Required action:
Every entry needs to appear again exactly as written below.
####################
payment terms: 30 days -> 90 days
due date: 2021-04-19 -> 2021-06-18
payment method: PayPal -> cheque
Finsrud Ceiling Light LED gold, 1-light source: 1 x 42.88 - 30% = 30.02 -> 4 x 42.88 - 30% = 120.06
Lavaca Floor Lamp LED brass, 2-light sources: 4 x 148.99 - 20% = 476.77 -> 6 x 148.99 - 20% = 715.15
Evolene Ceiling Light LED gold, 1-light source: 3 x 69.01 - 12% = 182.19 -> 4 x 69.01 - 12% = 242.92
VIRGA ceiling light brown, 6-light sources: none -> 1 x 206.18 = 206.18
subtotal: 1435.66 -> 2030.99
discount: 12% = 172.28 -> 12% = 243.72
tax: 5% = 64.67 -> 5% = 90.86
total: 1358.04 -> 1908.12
####################
Solved problem:
payment terms: 30 days -> 90 days
due date: 2021-04-19 -> 2021-06-18
payment method: PayPal -> cheque
Finsrud Ceiling Light LED gold, 1-light source: 1 x 42.88 - 30% = 30.02 -> 4 x 42.88 - 30% = 120.06
Lavaca Floor Lamp LED brass, 2-light sources: 4 x 148.99 - 20% = 476.77 -> 6 x 148.99 - 20% = 715.15
Evolene Ceiling Light LED gold, 1-light source: 3 x 69.01 - 12% = 182.19 -> 4 x 69.01 - 12% = 242.92
VIRGA ceiling light brown, 6-light sources: none -> 1 x 206.18 = 206.18
subtotal: 1435.66 -> 2030.99
discount: 12% = 172.28 -> 12% = 243.72
tax: 5% = 64.67 -> 5% = 90.86
total: 1358.04 -> 1908.12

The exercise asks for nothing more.